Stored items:
____________
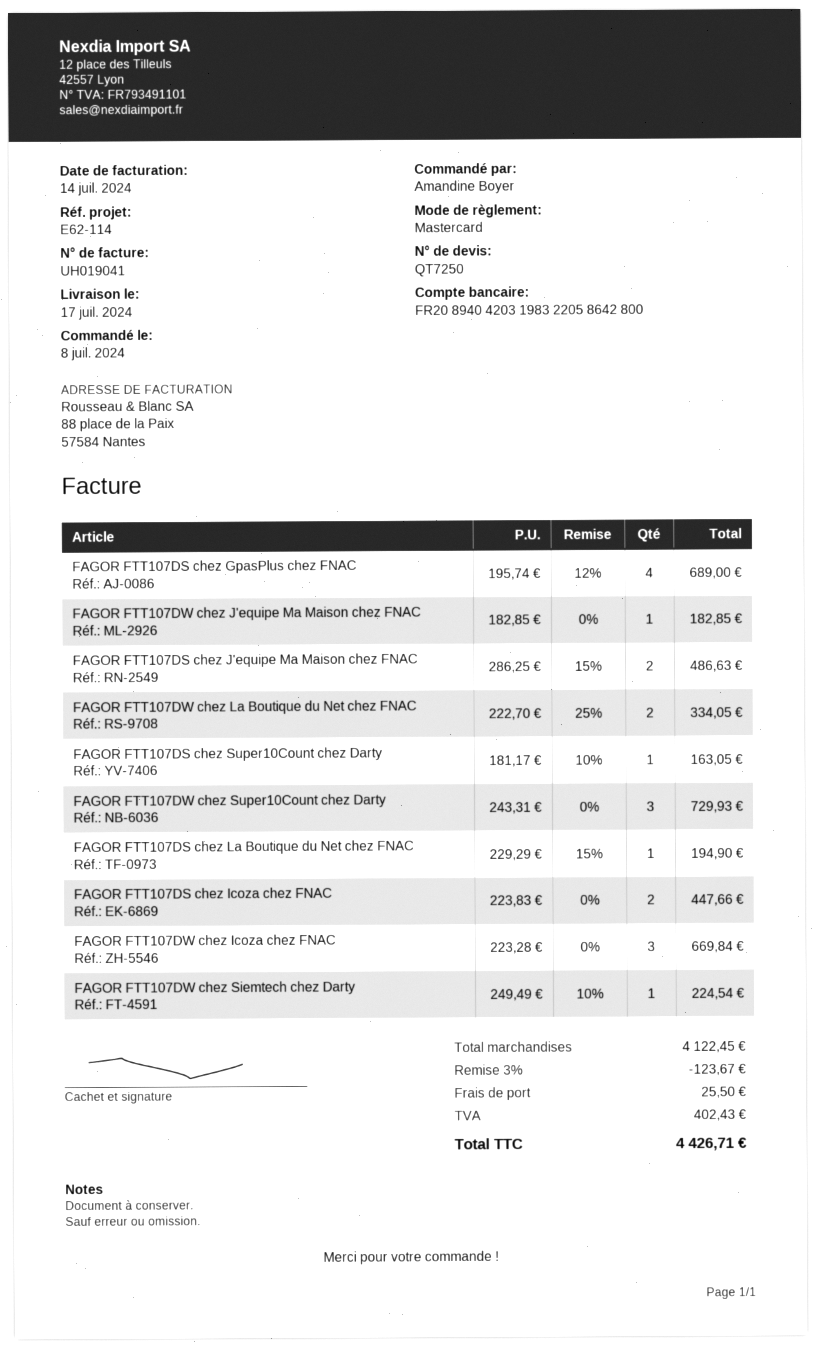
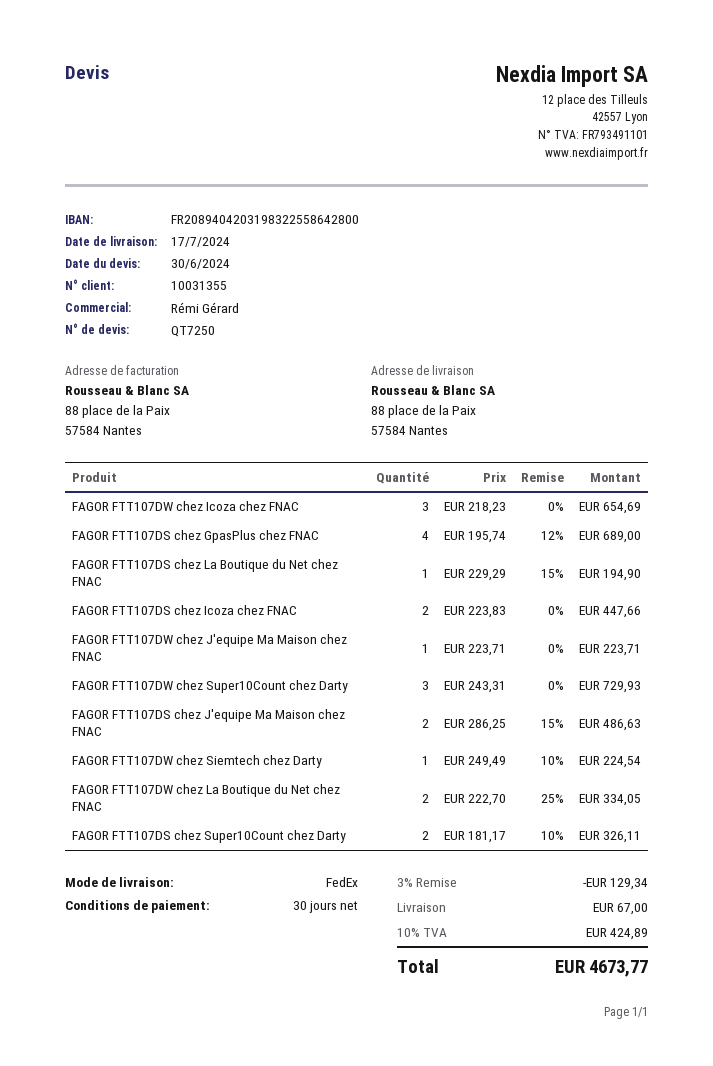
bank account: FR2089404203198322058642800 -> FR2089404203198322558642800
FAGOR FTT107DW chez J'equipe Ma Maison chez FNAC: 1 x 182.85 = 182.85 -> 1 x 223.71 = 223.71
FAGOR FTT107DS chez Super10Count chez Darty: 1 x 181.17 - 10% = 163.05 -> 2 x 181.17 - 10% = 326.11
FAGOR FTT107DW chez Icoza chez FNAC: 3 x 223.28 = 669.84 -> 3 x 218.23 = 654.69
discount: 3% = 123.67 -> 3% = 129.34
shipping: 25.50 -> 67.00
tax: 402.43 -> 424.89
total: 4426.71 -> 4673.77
____________
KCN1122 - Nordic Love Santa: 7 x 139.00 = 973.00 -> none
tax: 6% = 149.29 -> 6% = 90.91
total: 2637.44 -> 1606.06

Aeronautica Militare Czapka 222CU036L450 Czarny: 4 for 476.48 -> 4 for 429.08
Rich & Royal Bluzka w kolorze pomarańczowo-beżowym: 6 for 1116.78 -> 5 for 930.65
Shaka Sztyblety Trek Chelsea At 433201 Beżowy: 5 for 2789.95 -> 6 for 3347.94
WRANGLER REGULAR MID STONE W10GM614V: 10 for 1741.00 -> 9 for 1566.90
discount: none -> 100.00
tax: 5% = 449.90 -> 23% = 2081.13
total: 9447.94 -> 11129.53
____________
* Task instructions
Your answer should consist solely of the lines above from the line with "KCN1122 - Nordic" to the line with "total: 9447.94 -> 11129.53", both included, reproduced exactly.

* Answer section
KCN1122 - Nordic Love Santa: 7 x 139.00 = 973.00 -> none
tax: 6% = 149.29 -> 6% = 90.91
total: 2637.44 -> 1606.06

Aeronautica Militare Czapka 222CU036L450 Czarny: 4 for 476.48 -> 4 for 429.08
Rich & Royal Bluzka w kolorze pomarańczowo-beżowym: 6 for 1116.78 -> 5 for 930.65
Shaka Sztyblety Trek Chelsea At 433201 Beżowy: 5 for 2789.95 -> 6 for 3347.94
WRANGLER REGULAR MID STONE W10GM614V: 10 for 1741.00 -> 9 for 1566.90
discount: none -> 100.00
tax: 5% = 449.90 -> 23% = 2081.13
total: 9447.94 -> 11129.53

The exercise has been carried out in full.